Le auto marciano sicure, ed invendute, verso la transizione ecologica. Costosissime, con difficoltà di rifornimento per chi non possiede un box, ma la strada è segnata. Però il mondo dei motori non si ferma all’auto, tanto più in un Paese circondato dal mare come l’Italia. Questo non un popolo di navigatori – ancor meno di santi, eroi e poeti – però i costruttori di imbarcazioni non mancano. Occupano migliaia di addetti, contribuiscono in modo significativo al Pil e si attendono, correttamente, di essere inseriti nel piano di trasformazione ecologica che, prima o poi, arriverà.

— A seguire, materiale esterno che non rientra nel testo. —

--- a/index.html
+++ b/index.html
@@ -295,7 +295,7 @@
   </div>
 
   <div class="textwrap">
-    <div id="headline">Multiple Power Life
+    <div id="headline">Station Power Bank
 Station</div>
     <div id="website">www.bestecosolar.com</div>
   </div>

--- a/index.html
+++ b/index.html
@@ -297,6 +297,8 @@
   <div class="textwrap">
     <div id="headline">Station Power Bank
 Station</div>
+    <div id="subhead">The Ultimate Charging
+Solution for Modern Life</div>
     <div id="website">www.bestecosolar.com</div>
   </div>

Per il momento, dovendo attendere i tempi assurdi della politica, ci si limita ad immaginare quale potrà essere il futuro. Che, per alcuni, è già iniziato. Yacht che possono navigare in modalità elettrica ci sono già. A partire da alcune produzioni di nicchia dell’italianissima Azimut Benetti. Dunque si può fare, anche per i giga yacht, barche da oltre 100 metri di lunghezza.

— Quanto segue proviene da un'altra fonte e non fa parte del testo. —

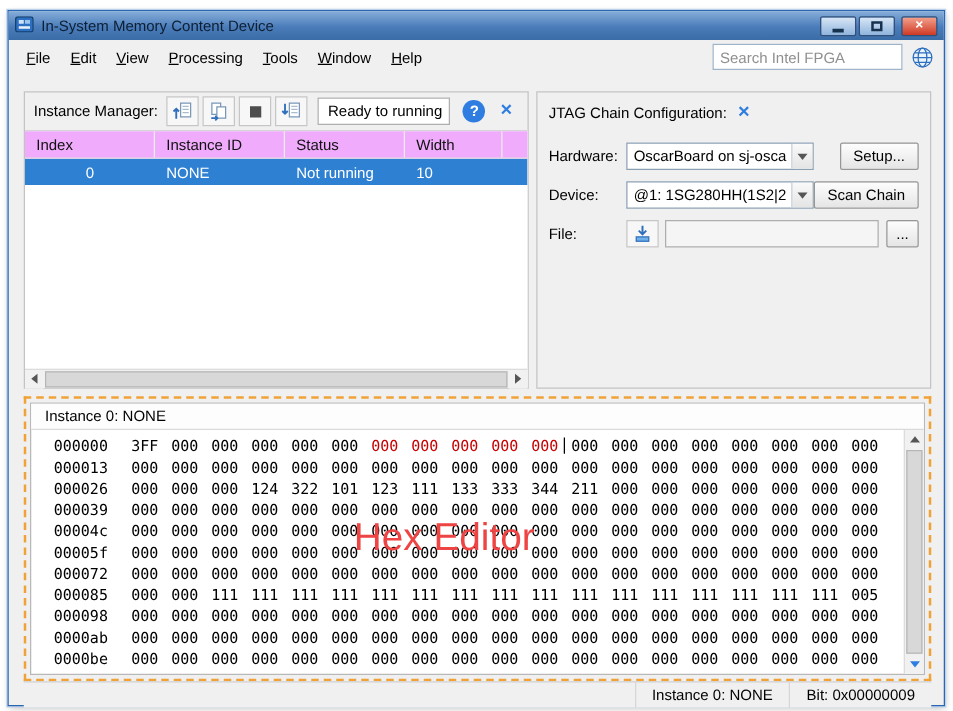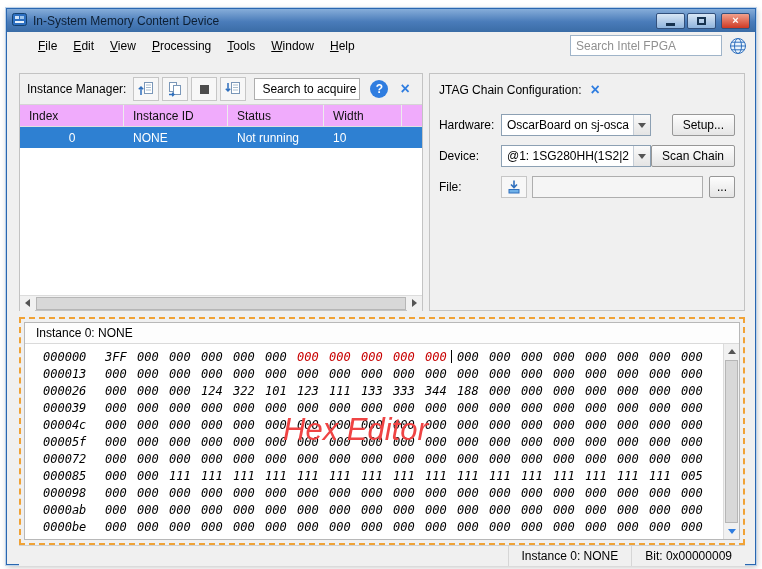--- a/index.html
+++ b/index.html
@@ -33,7 +33,7 @@
   .glyph-min { width: 9px; height: 3px; background: #16324f; margin-top: 7px; }
   .glyph-max { width: 9px; height: 8px; border: 2px solid #16324f; }
   
-  .menubar { height: 27px; flex: 0 0 27px; display: flex; align-items: center; padding: 0 8px 0 23px; gap: 1px; }
+  .menubar { height: 27px; flex: 0 0 27px; display: flex; align-items: center; padding: 0 8px 0 6px; gap: 1px; }
   .menu-item { padding: 4px 8px; white-space: nowrap; }
   .menu-spacer { flex: 1; }
   .search-box { width: 152px; height: 21px; border: 1px solid #9fb4c9; background: #fff; display: flex; align-items: center; padding: 0 5px; }

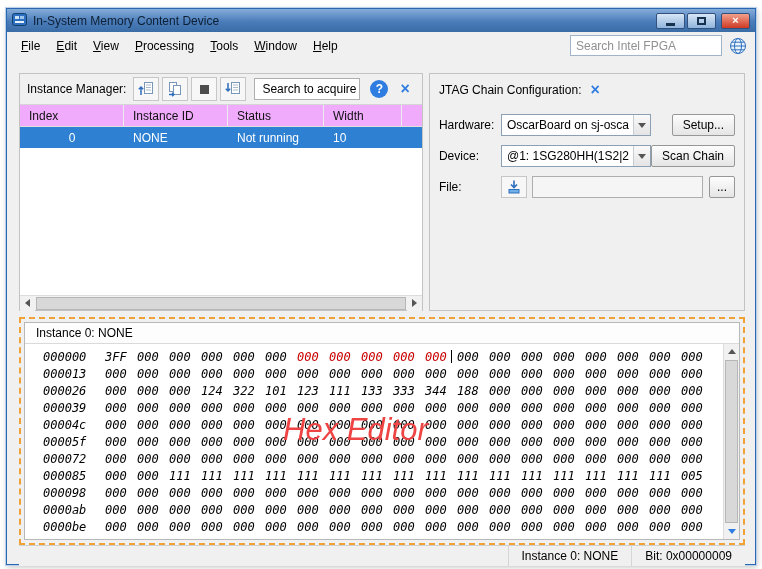--- a/index.html
+++ b/index.html
@@ -189,7 +189,7 @@
               </svg>
           </span>
           <span class="status-box">
-              <span>Search to acquire</span>
+              <span>Ready to running</span>
             </span>
           <span class="help-btn">
               <span>?</span>

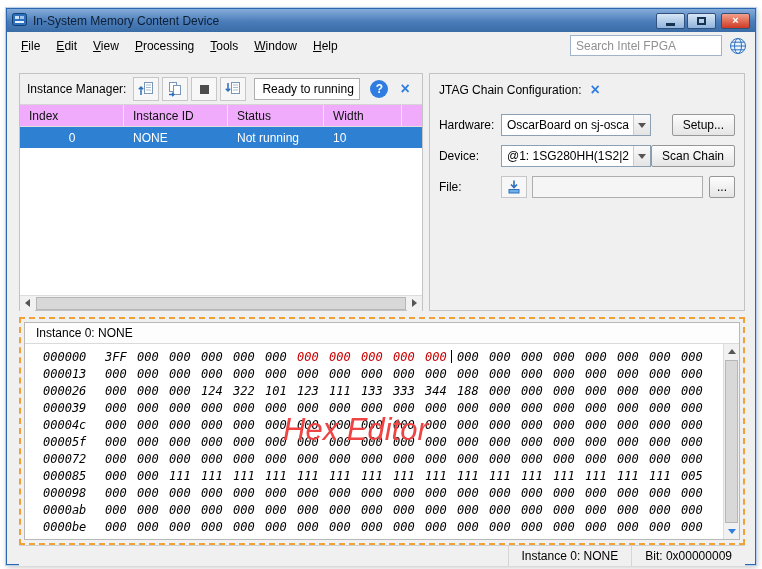--- a/index.html
+++ b/index.html
@@ -95,7 +95,7 @@
   .hex-annotation { margin-top: 6px; height: 228px; flex: 0 0 228px; border: 2px dashed #f0a236; padding: 3px; }
   .hex-panel { height: 100%; border: 1px solid #b8b8b8; background: #fff; display: flex; flex-direction: column; }
   .hex-title { height: 21px; flex: 0 0 21px; border-bottom: 1px solid #dadada; display: flex; align-items: center; padding: 0 11px; background: #fdfdfd; }
-  .hex-body { flex: 1; position: relative; overflow: hidden; padding: 4px 18px 0 18px; font-family: "DejaVu Sans Mono", monospace; font-size: 12px; font-style: italic; }
+  .hex-body { flex: 1; position: relative; overflow: hidden; padding: 4px 18px 0 18px; font-family: "DejaVu Sans Mono", monospace; font-size: 12px; }
   .hex-row { height: 17px; display: flex; align-items: center; }
   .hex-addr { width: 46px; flex: 0 0 46px; margin-right: 16px; }
   .hex-val { width: 22px; flex: 0 0 22px; margin-right: 10px; }

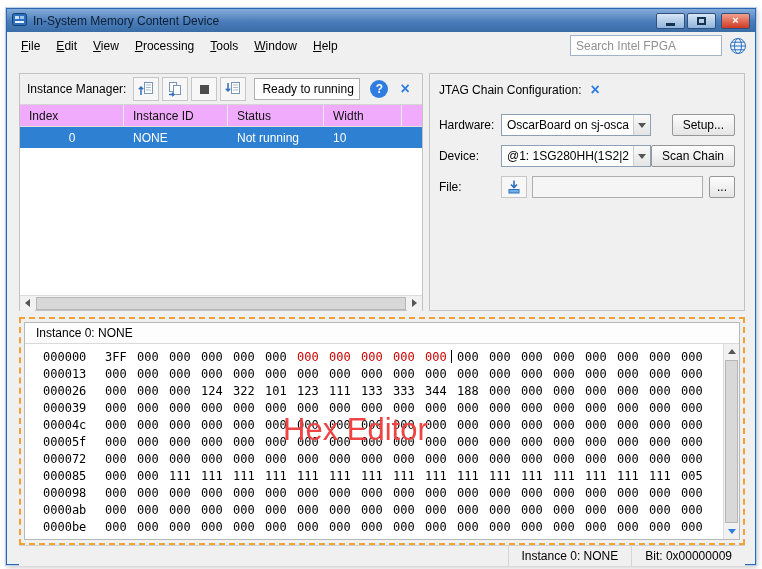--- a/index.html
+++ b/index.html
@@ -329,7 +329,7 @@
                 <span class="hex-val">133</span>
                 <span class="hex-val">333</span>
                 <span class="hex-val">344</span>
-                <span class="hex-val">188</span>
+                <span class="hex-val">211</span>
                 <span class="hex-val">000</span>
                 <span class="hex-val">000</span>
                 <span class="hex-val">000</span>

Però, come nel caso delle auto, il problema non è a monte, in fase di produzione, ma a valle (in questo caso “a mare”), per i rifornimenti. Si sta lavorando a batterie di nuova generazione, ma serve tempo. In alternativa si pensa all’impiego dell’idrogeno. Ma, in questa fase, si punta anche ad un miglioramento del diesel, esattamente come avviene per i motori delle auto e come auspicato da Gian Primo Quagliano, presidente del Centro studi Promotor.
In ogni caso servirebbe una indicazione chiara da parte del governo e dell’apposito ministro. Perché i fondi europei dovrebbero essere indirizzati soprattutto al sostegno delle imprese italiane che possono intervenire sul miglioramento ambientale con produzioni ad hoc. Non per regalare soldi pubblici a chi ha preferito collocare la propria sede in Olanda e neppure per comprare prodotti più o meno “verdi” fabbricati in altre parti del mondo.